1. Playing board games on a rainy afternoon
This first edition of Slower Sundays took place on a particularly wet, foggy weekend. A and I had finished a particularly tiresome week at work and, having done nothing but binge watch The Good Wife every evening (to the point where I feel the need to yell 'Objection your honour' during staff meetings), we decided to go buy a board game as an alternative to going from work-screen to home-screen. Setting off under threateningly grey Hong Kong skies, I imagined we would come home with a wooden chess set, or some other classical game. All this disappeared by the time we got to Jolly Thinkers, one of Hong Kong's favourite spots for playing board games. Shelf upon shelf of illustrated, strategic war games were upon us. It took us about five seconds to find the geekiest board game we could 'Through the Ages: A New Story of Civilisation', and we promptly took it home. To me, nothing resonates more with slow afternoons and hygge moments than playing a board game with ample pots of Earl Grey while there is a downpour outside.
2. Clearing out the kitchen pantry
I say pantry, what I really mean is tiny-little-hole-in-the-wall. Trust me when I say that every rumour you have heard about the tiny size of Hong Kong apartments is true! The boyfriend oggled me from the sofa as I delved into an ardent Spring-clean of our kitchen: balancing on chairs to wipe down all the corners, checking sell-by dates, re-arranging the spice sections and even buying those Pinterest-worthy glass jars from Muji to store the sugar and flour in (edit: after two weeks of this, I can't believe I didn't do this earlier! It avoids the inevitable sugar/flour spills over everything else in the hallway). Quick tip for storing dry food in jars: unpeel the sell by date sticker from the packaging and stick it on the bottom of the jar.
3. Cooking a roast from scratch
Meat and minimalism seem to be conflicting ideals at first glance. Being minimalist should be all about drinking carrot juice and surviving on kale, right? Thankfully not. I believe everyone is entitled to their own definition of intentional living. Minimalism is not about getting rid of everything in your life, but rather only keeping the things that matter to you. I'm easily a vegetarian most days of the week, and when I buy chicken or meat it's free-range and organic (this goes for eggs too!). It's eye-wateringly pricey, yes, but I'm more than happy to cut down on meat during the week so that I can support the farmers I believe are adopting good practices for their livestock and their environment. My favourite cookbook (okay Mum it's my only cookbook) is The Roasting Tin by Rukmini Iyer - an absolute must in my opinion for anti-washing uppers, university students, working parents and busy careerists. It's totally beginner friendly and every one of those delicious recipes can be made with one roasting tin. It even has a delicious dessert section (think: honey-roasted figs with raspberries & rose). My go-to recipes for lunchboxes are:
Summery roasted courgettes, aubergines & tomatoes with feta & pine nuts
Oven-baked asparagus & parmesan tortilla (I recommend tripling the cheese dose though)

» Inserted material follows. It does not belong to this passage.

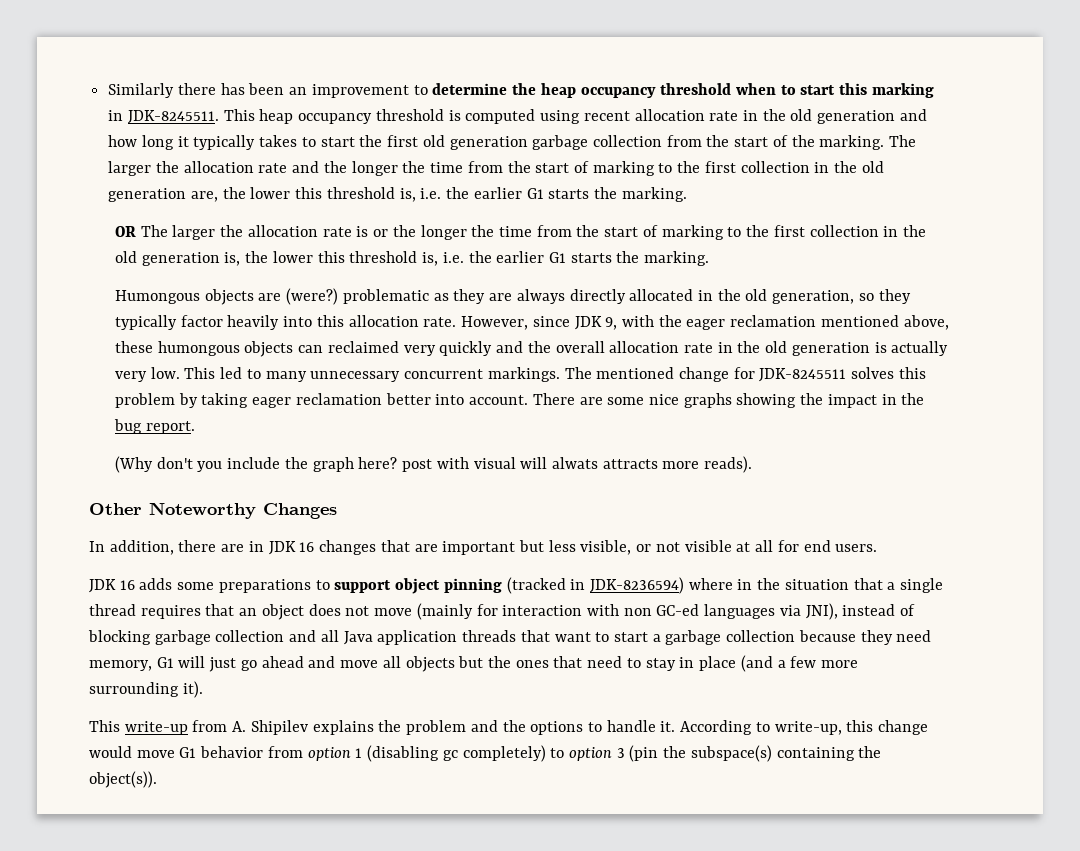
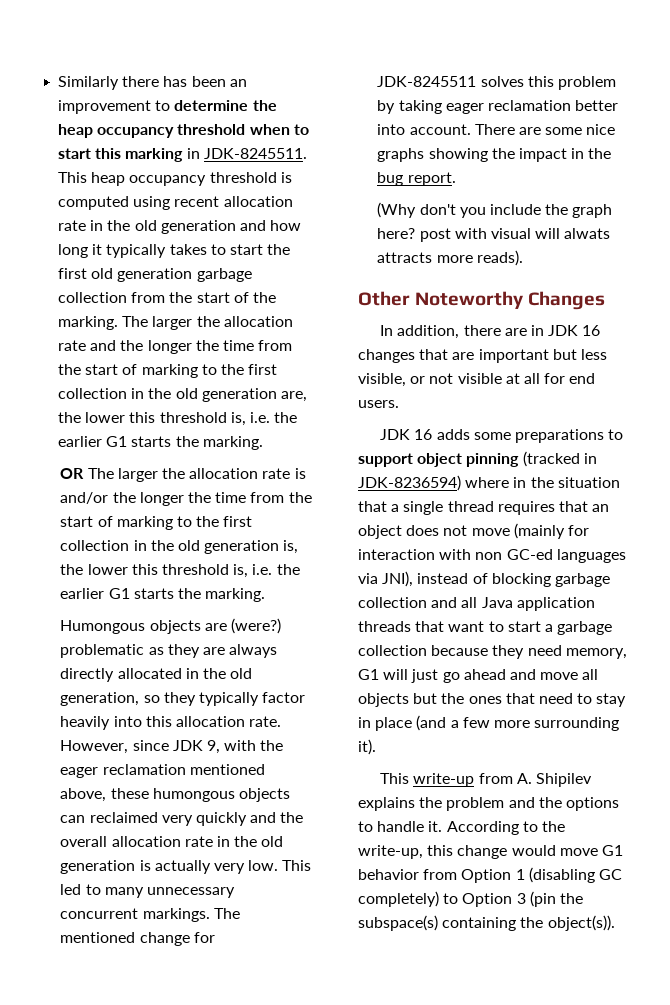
- OR The larger the allocation rate is or the longer the time from the start of marking to the first collection in the old generation is, the lower this threshold is, i.e. the earlier G1 starts the marking.
+ OR The larger the allocation rate is and/or the longer the time from the start of marking to the first collection in the old generation is, the lower this threshold is, i.e. the earlier G1 starts the marking.
- According to write-up, this change would move G1 behavior from option 1 (disabling gc completely) to option 3 (pin the subspace(s) containing the object(s)).
+ According to the write-up, this change would move G1 behavior from Option 1 (disabling GC completely) to Option 3 (pin the subspace(s) containing the object(s)).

Orzo with chilli & garlic roasted broccoli, lemon, parmesan & walnuts (see above cheese recommendation!)
All three take less than 15-minutes to prepare before sticking in the oven. For this Sunday's roast, I popped in to Marks and Spencers to get steak and potatoes to make her sublime rosemary & lemon steak with garlic-salt potatoes. I took the leftovers for lunch the next day: a serious way to induce lunchbox envy among colleagues!
It was one of my favourite Sundays in a long time. If you have any tips to share about how you incorporate intentional or slow-living on your weekends - especially if you live in a city - do share! I'd love to hear your ideas.